最も多かったのは、乗り換えのために以前の保険を解約したにも関わらず、病歴などによって乗り換え契約が認められなかった事例です。言い換えると、病歴などにより契約が成立しない案件であるにも関わらず、新規で契約の申込みを行わせたことで、顧客が保険加入していない状態となったケースです。この件数はおよそ1.8万件にも上ります。

また、保険商品の内容を十分顧客に伝えなかったために、乗り換え後に保険契約が解除となり、保険金の支払いが行われなかったケースはおよそ3,000件もありました。

上記ケースは氷山の一角であり、顧客の意向や合理性を無視して契約したケースや、保険契約の重複が発生したケースなども数万件存在していたとのことです。

第三者委員会の調査によって生じた費用・影響

2019年11月時点では、第三者委員会の調査に要した費用や、今後本件問題が業績に与える損失などは判明していません。そのため、同社の2020年度3月期の第一四半期決算短信においても、調査の影響は加味されておりません。

しかしながら本件問題は、顧客から見ると詐欺的な案件であると言えます。そのため、今後保険契約数の減少などにより、業績が悪化する可能性は十分高いと考えられます。

本件問題による同社の信用力低下は、株価にも顕著に表れています。書面にて本件問題について公表した2019年7月10日の終値は1,205円でした。しかし発表により問題が大きくなったことで、翌日から株価が下落していき、同月22日には終値が1,097円まで下がりました。

現在(11月13日)も終値は1,000円前後となっており、同社はいまだ信用回復には至っていないのが現状です。今後信用を回復するには、本件問題の悪質さもあるため、多大な努力が必要になると考えられます。

根本的な原因

第三者委員会による調査報告書では、本件問題が生じた原因が8つ述べられています。その中でも、とくに根本的な原因となっているものは3つあると考えられます。

まず一つ目の要因は「過度な成果主義」です。同社では、人事評価や手当の給付基準として新規契約の獲得を重視していました。また営業の現場では、契約獲得数を過度に重視した管理が行われていたとのことです。こうした過度な成果主義があったために、保険募集人が不正に走らざるを得なくなったという訳です。

二つ目の要因は「業務の運営体制」です。第三者委員会の調査により、各人員の実力を大きく超えた目標金額が設定されていたことや、一部の営業人員に対して恫喝的な指導が行われたことが判明しました、俗に言うブラック企業のような社内環境も、本件の問題に大きく影響したのです。

そして三つ目の要因は、「コンプライアンス体制の不備」です。日本郵政グループでは、こうした不正を阻止・監督するための仕組みや内部監査が適切に機能していませんでした。

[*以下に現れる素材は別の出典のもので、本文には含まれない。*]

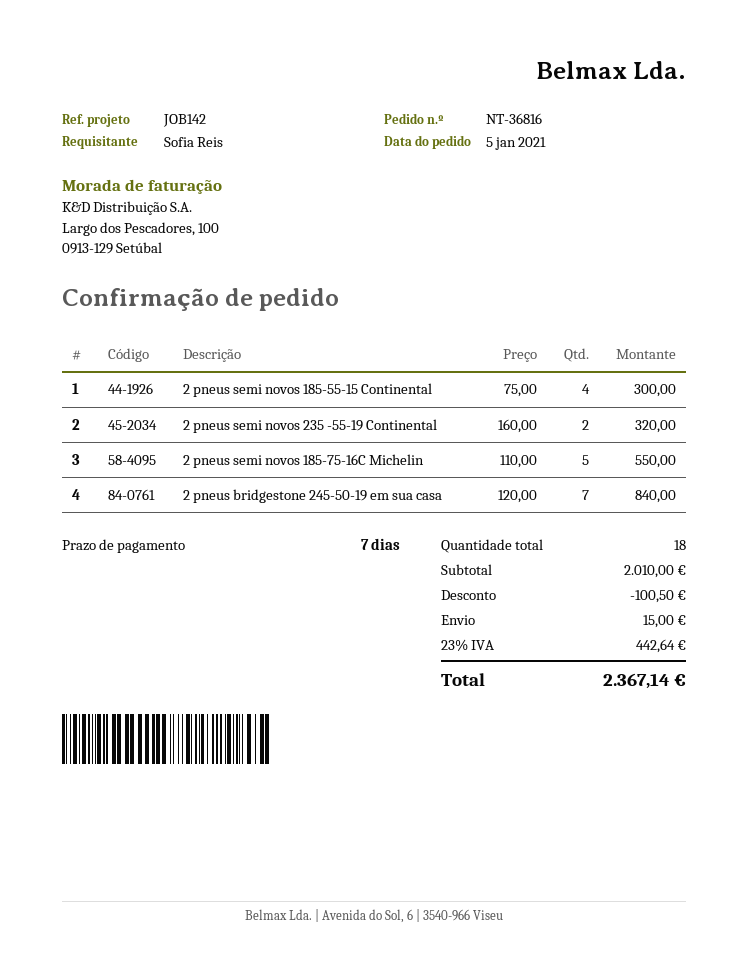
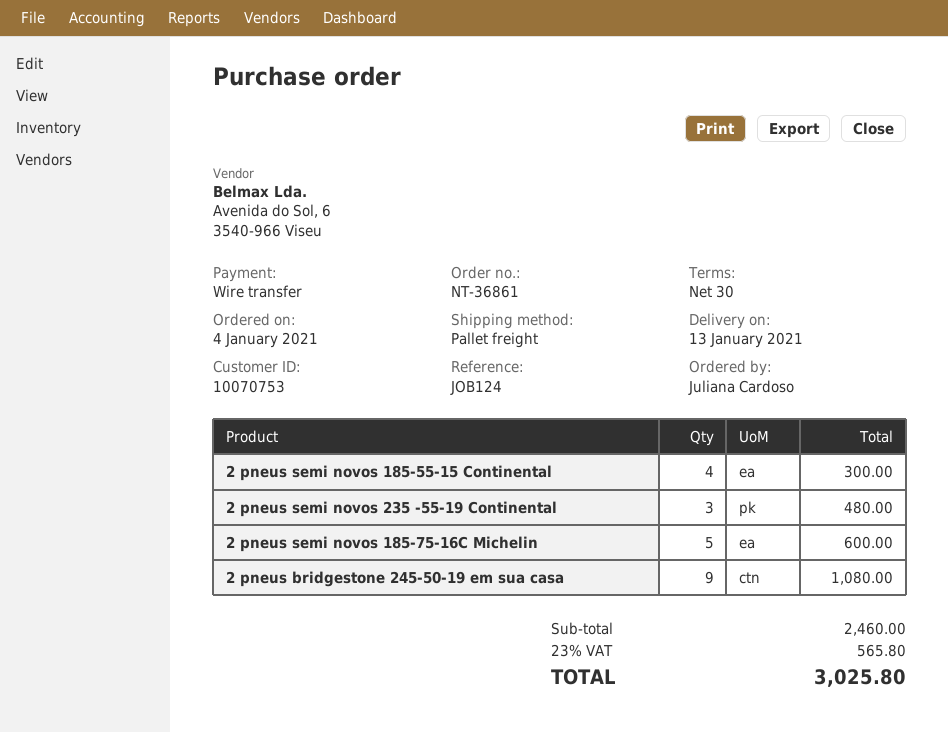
order number: NT-36816 -> NT-36861
order date: 2021-01-05 -> 2021-01-04
payment terms: 7 days -> 30 days
reference: JOB142 -> JOB124
ordered by: Sofia Reis -> Juliana Cardoso
2 pneus semi novos 235 -55-19 Continental: 2 for 320.00 -> 3 for 480.00
2 pneus semi novos 185-75-16C Michelin: 5 for 550.00 -> 5 for 600.00
2 pneus bridgestone 245-50-19 em sua casa: 7 for 840.00 -> 9 for 1080.00
subtotal: 2010.00 -> 2460.00
discount: 100.50 -> none
shipping: 15.00 -> none
tax: 23% = 442.64 -> 23% = 565.80
total: 2367.14 -> 3025.80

それゆえに、顧客の不利益となる契約が行われ続けたと考えられます。

日本郵政のかんぽ生命保険契約問題のまとめ

日本郵政のかんぽ生命問題は、顧客に対して極めて大きな不利益を与える行為であったため、連日ニュース番組で報じられるなど、大きな話題となりました。

本件問題の根本には、行き過ぎた成果主義や、ブラックな管理体制、コンプライアンスの不足など、他の企業にも多く当てはまる問題が介在していました。

こうした不祥事を調査する第三者委員会には、単なる事実究明にとどまらず、二度と同じことが起きないように、効果的な再発防止策を提言することが求められます。